Re: [whatwg/encoding] Make TextEncoder and TextDecoder be transform streams (#127)

annevk commented on this pull request.

I have many nits that I'm also willing to help address once you consider things done.

Reading through #72 again it seems that with @jakearchibald you agreed on mode locking, but I cannot find that in the current draft. Did I miss a comment saying why we went back on that?

It would also be nice to add at least one example.

> @@ -28,6 +28,18 @@ Translate IDs: dictdef-textdecoderoptions textdecoderoptions,dictdef-textdecodeo
 spec:infra; type:dfn;
     text:code point
     text:ascii case-insensitive
+spec:streams;
+    type:interface; text:ReadableStream
+    type:dfn; text:chunk
+    type:dfn; text:readable stream
+    type:dfn; text:writable stream

Why are these needed? Do you get some conflict that cannot be resolved?
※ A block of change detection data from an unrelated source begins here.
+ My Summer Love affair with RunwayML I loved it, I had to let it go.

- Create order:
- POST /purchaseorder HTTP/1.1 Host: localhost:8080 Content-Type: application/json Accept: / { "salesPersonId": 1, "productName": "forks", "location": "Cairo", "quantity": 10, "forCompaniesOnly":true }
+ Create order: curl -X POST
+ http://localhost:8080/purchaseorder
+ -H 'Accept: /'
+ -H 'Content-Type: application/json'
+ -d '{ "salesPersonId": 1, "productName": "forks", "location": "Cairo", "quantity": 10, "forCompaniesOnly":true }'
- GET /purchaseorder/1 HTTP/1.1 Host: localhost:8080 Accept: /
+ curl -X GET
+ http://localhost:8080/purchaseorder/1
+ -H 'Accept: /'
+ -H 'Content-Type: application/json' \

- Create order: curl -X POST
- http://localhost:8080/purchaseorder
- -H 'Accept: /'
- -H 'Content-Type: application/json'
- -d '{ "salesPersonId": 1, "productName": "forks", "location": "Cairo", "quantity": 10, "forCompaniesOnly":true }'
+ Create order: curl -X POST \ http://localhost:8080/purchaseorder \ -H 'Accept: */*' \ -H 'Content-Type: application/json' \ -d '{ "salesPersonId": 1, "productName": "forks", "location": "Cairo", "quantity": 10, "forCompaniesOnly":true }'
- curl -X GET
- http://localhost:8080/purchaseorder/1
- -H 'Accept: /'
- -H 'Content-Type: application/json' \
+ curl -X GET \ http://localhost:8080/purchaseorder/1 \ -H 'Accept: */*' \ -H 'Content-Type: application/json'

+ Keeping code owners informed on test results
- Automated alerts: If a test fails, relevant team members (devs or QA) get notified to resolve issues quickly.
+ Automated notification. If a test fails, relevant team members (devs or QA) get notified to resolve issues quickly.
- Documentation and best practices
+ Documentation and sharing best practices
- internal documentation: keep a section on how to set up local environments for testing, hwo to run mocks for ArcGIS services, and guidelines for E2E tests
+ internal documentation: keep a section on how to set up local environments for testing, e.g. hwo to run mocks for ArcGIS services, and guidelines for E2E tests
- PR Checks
>    USVString decode(optional BufferSource input, optional TextDecodeOptions options);
 };</pre>
 
 <p>A {{TextDecoder}} object has an associated <dfn for=TextDecoder>encoding</dfn>,
 <dfn for=TextDecoder>decoder</dfn>, <dfn for=TextDecoder>stream</dfn>,
 <dfn for=TextDecoder>ignore BOM flag</dfn> (initially unset),
 <dfn for=TextDecoder>BOM seen flag</dfn> (initially unset),
-<dfn for=TextDecoder>error mode</dfn> (initially "<code>replacement</code>"), and
-<dfn for=TextDecoder>do not flush flag</dfn> (initially unset).
+<dfn for=TextDecoder>error mode</dfn> (initially "<code>replacement</code>"),
+<dfn for=TextDecoder>do not flush flag</dfn> (initially unset), and
+<dfn for=TextDecoder>transform</dfn> (a {{TransformStream}} object).

It seems best to not say anything here between parenthesis as that's only used for initial values currently (which is inconsistent with other specifications, I realize). We could do a follow-up where we state the type for all of these and then put the initial value elsewhere.

> @@ -1135,6 +1150,31 @@ control.
  <dt><code><var>decoder</var> . <a attribute for=TextDecoder>ignoreBOM</a></code>
  <dd><p>Returns true if <a for=TextDecoder>ignore BOM flag</a> is set, and false otherwise.
 
+ <dt><code><var>decoder</var> . <a attribute for=TextDecoder>readable</a></code>
+ <dd>
+  <p>Returns a <a>readable stream</a> whose <a>chunks</a> are strings resulting from running <a

Please don't wrap inline/phrasing elements in any manner.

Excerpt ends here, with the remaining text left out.